* [Your goal] When you restate the entries that follow, keep every word exactly and drop the pictures.

* [Data for this task]
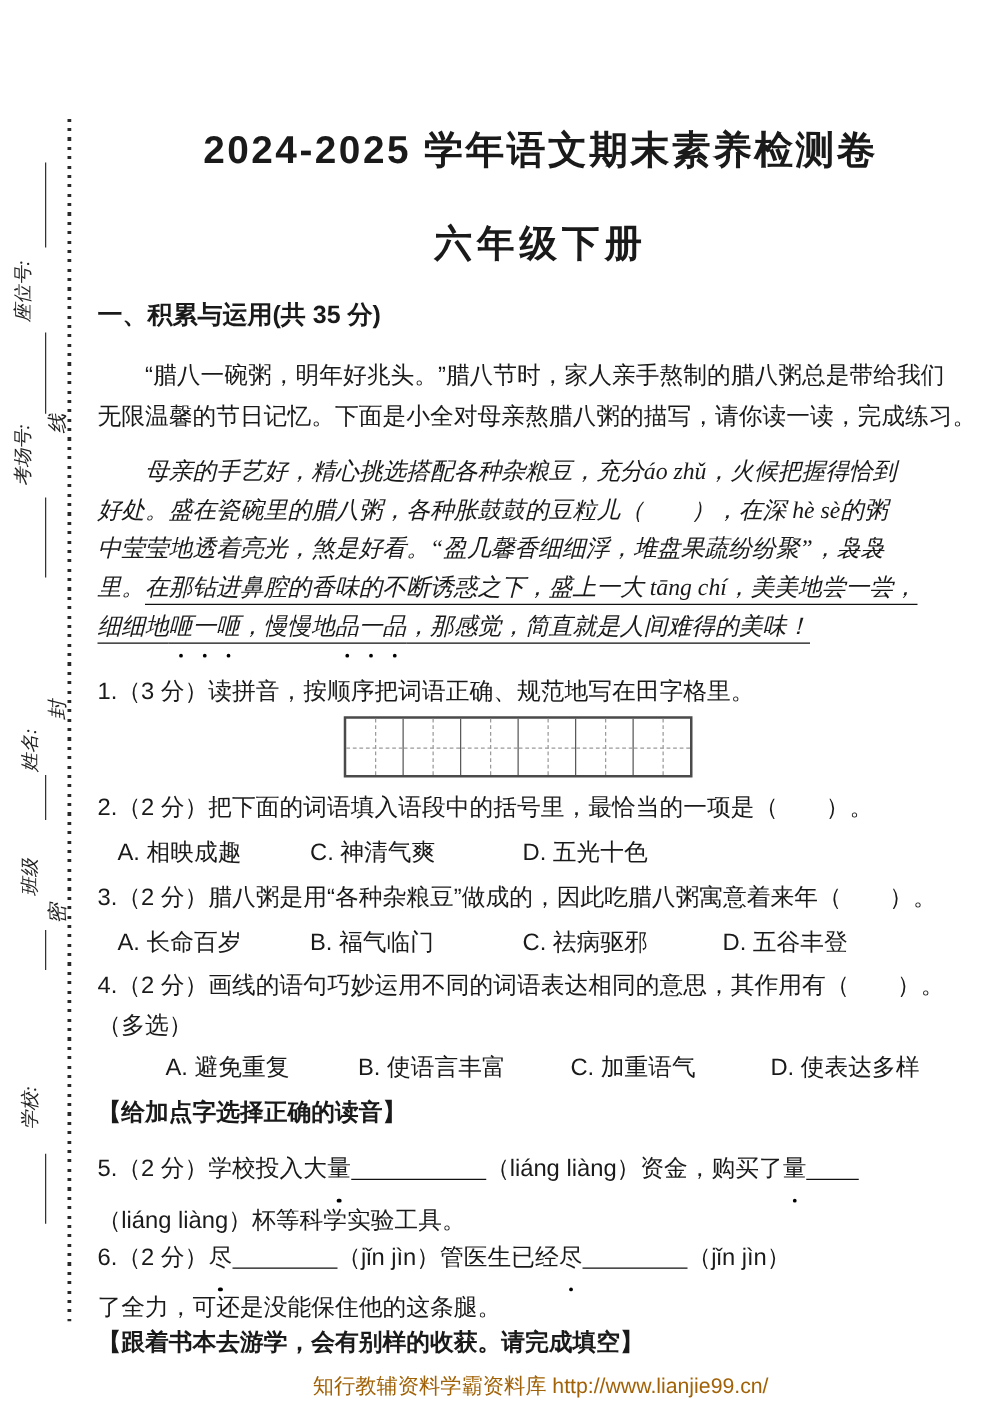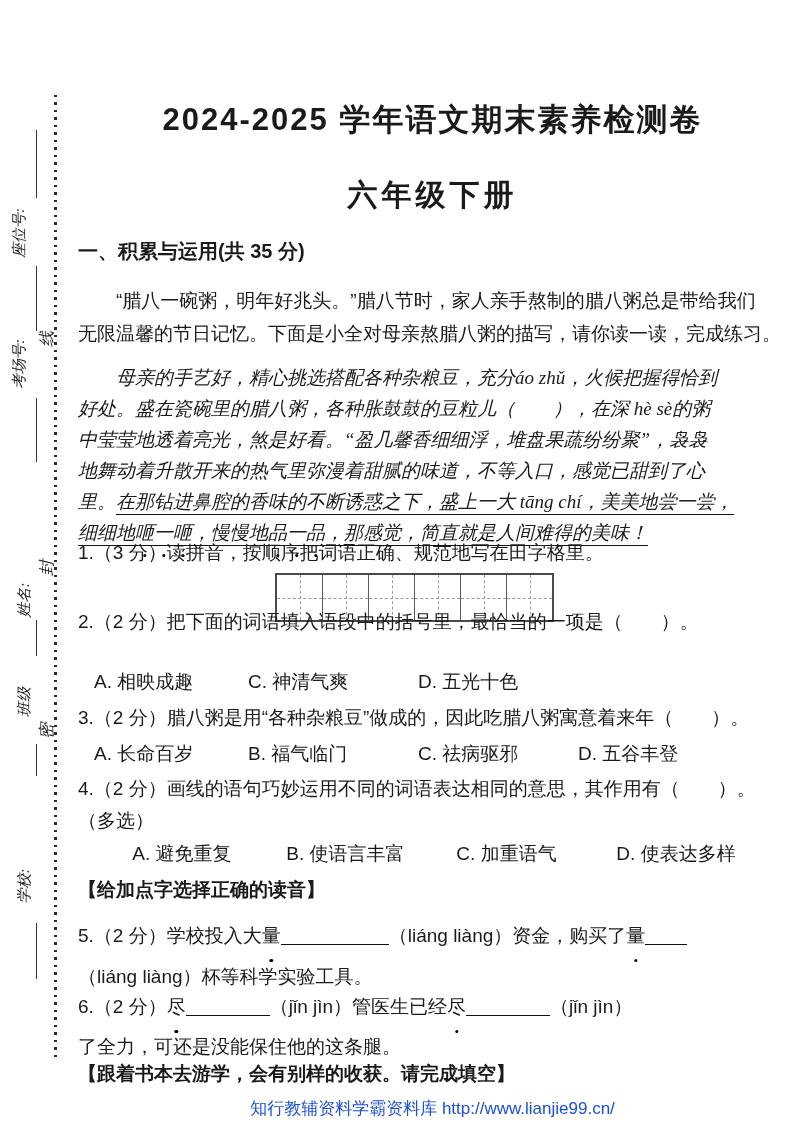"地舞动着升散开来的热气里弥漫着甜腻的味道，不等入口，感觉已甜到了心" div.ln { html: <div><span>地舞动着升散开来的热气里弥漫着甜腻的味道，不等入口，感觉已甜到了心</span></div> -> none }
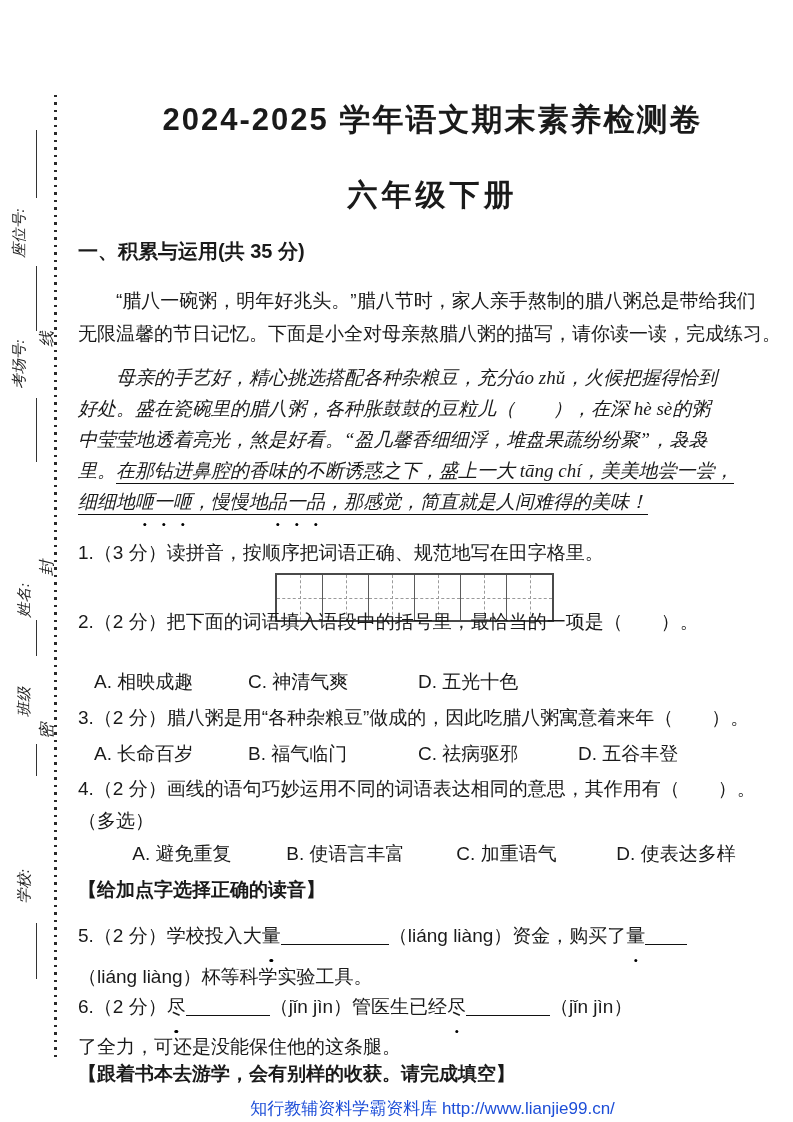"2.（2 分）把下面的词语填入语段中的括号里，最恰当的一项是（ ）。" .q2 { top: 574px -> 598px }
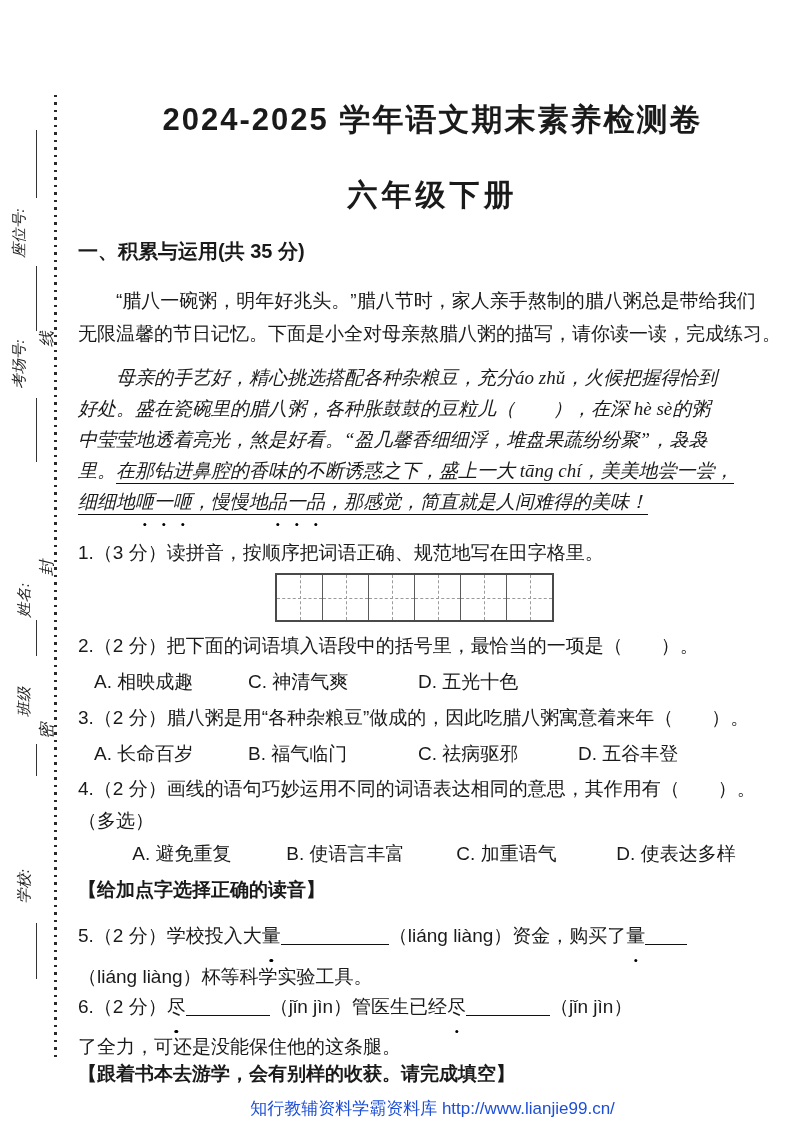"知行教辅资料学霸资料库 http://www.lianjie99.cn/" .footer { color: #1d4ed8 -> #a16207 }
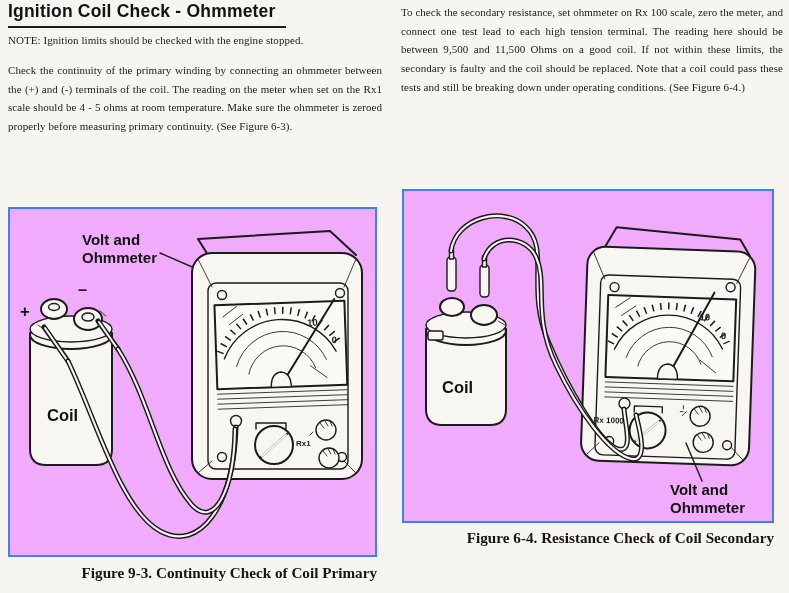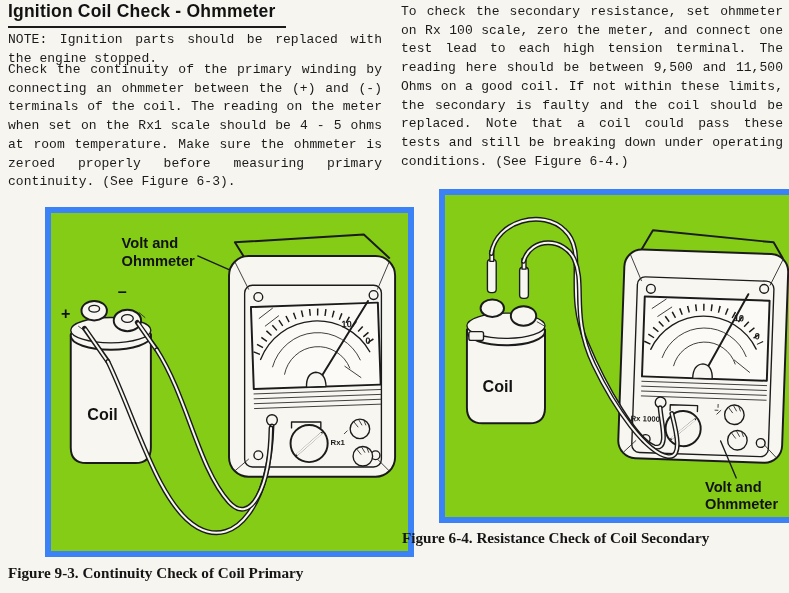"To check the secondary resistance," p.copy { font-family: Liberation Mono, monospace -> none; font-size: 13px -> 11px }
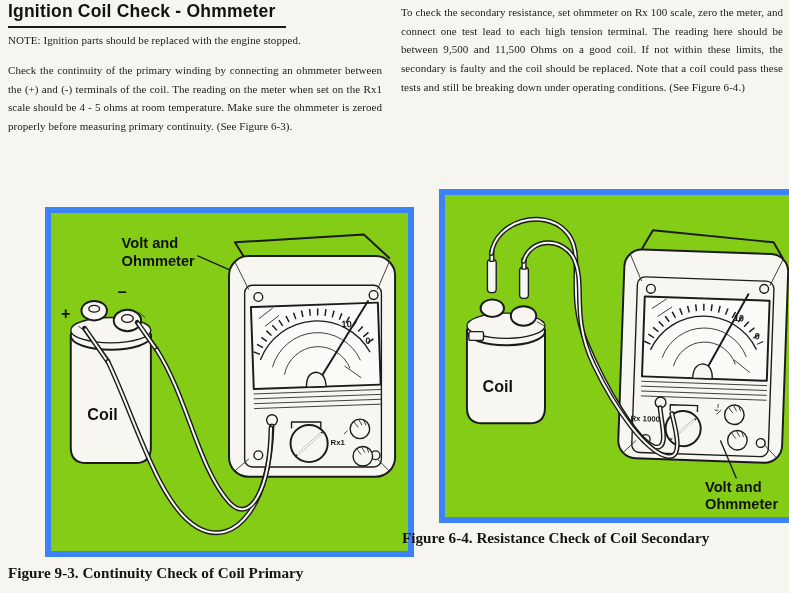"NOTE: Ignition parts should be" p.copy { text: parts should be replaced -> limits should be checked }
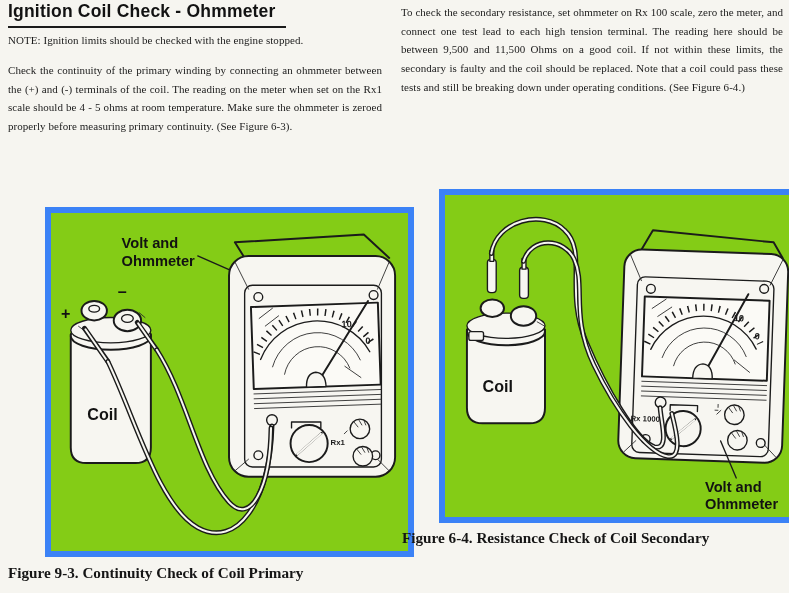"Volt and" .figframe { background: #84cc16 -> #f0abfc; border: 6px solid #3b82f6 -> 2px solid #3b82f6; margin-left: 37px -> none }
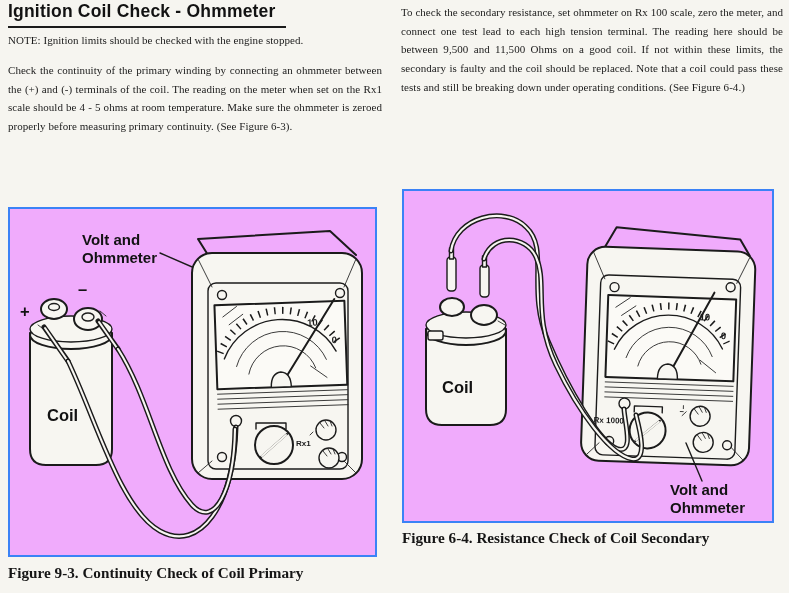"Figure 6-4. Resistance Check of" .figcap { text-align: left -> right }
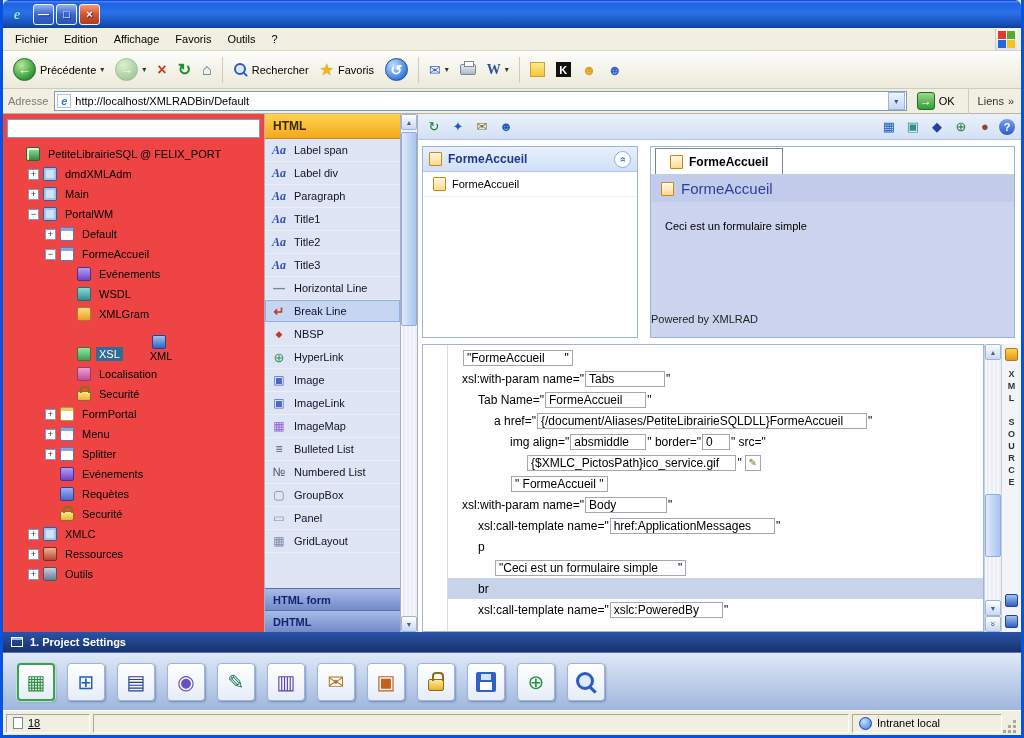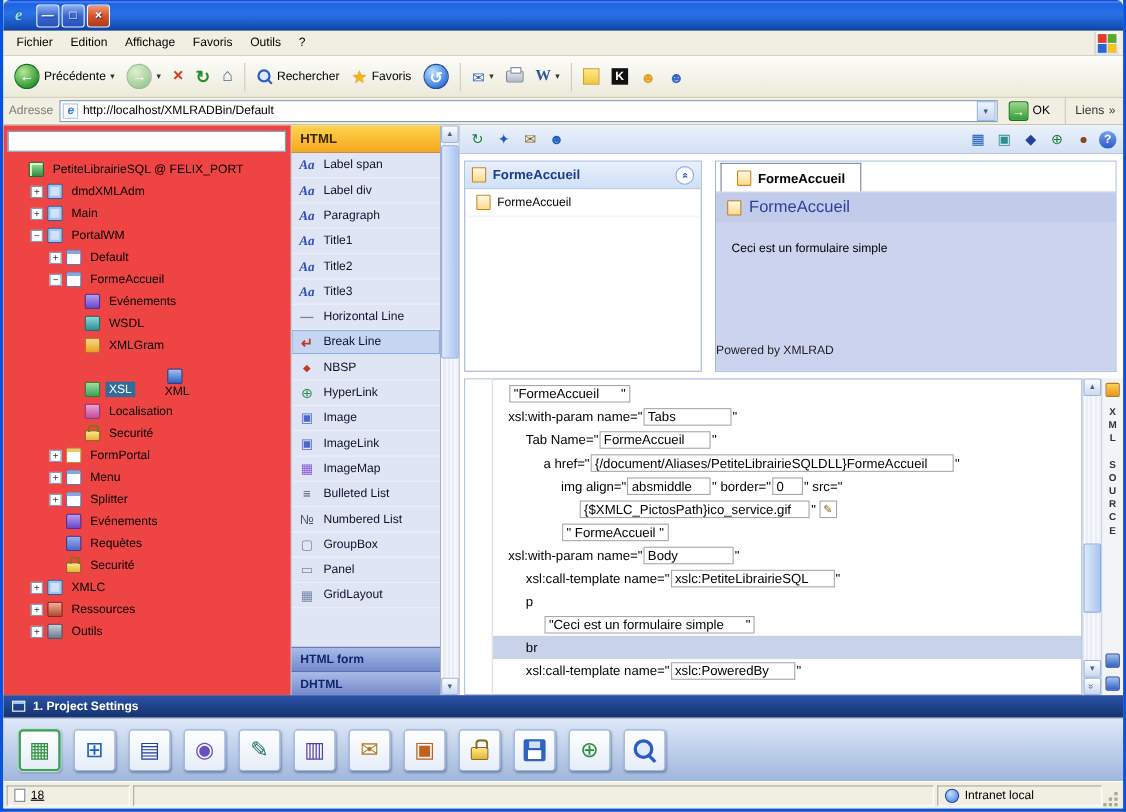"xslc:PetiteLibrairieSQL" span.ed-box { text: xslc:PetiteLibrairieSQL -> href:ApplicationMessages }
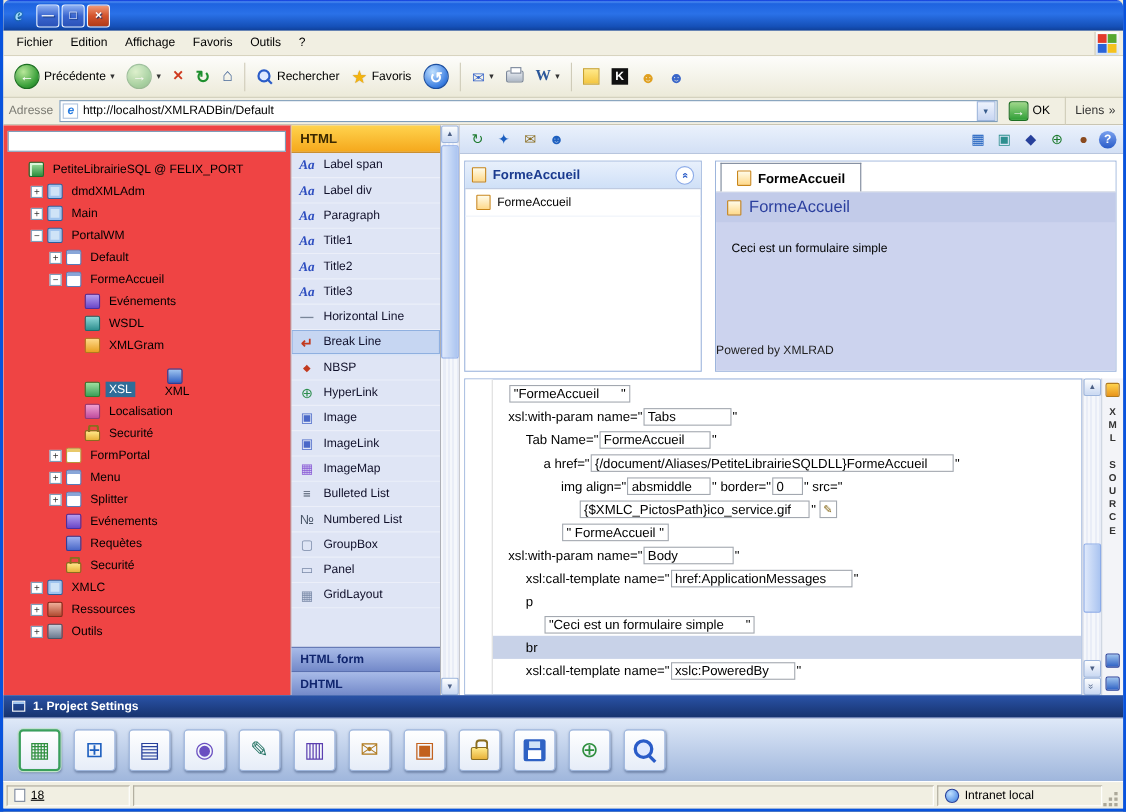"18" .sb-left { width: 112px -> 84px }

* [Answer to this exercise]
"地舞动着升散开来的热气里弥漫着甜腻的味道，不等入口，感觉已甜到了心" div.ln { html: <div><span>地舞动着升散开来的热气里弥漫着甜腻的味道，不等入口，感觉已甜到了心</span></div> -> none }
"2.（2 分）把下面的词语填入语段中的括号里，最恰当的一项是（ ）。" .q2 { top: 574px -> 598px }
"知行教辅资料学霸资料库 http://www.lianjie99.cn/" .footer { color: #1d4ed8 -> #a16207 }
"To check the secondary resistance," p.copy { font-family: Liberation Mono, monospace -> none; font-size: 13px -> 11px }
"NOTE: Ignition parts should be" p.copy { text: parts should be replaced -> limits should be checked }
"Volt and" .figframe { background: #84cc16 -> #f0abfc; border: 6px solid #3b82f6 -> 2px solid #3b82f6; margin-left: 37px -> none }
"Figure 6-4. Resistance Check of" .figcap { text-align: left -> right }
"xslc:PetiteLibrairieSQL" span.ed-box { text: xslc:PetiteLibrairieSQL -> href:ApplicationMessages }
"18" .sb-left { width: 112px -> 84px }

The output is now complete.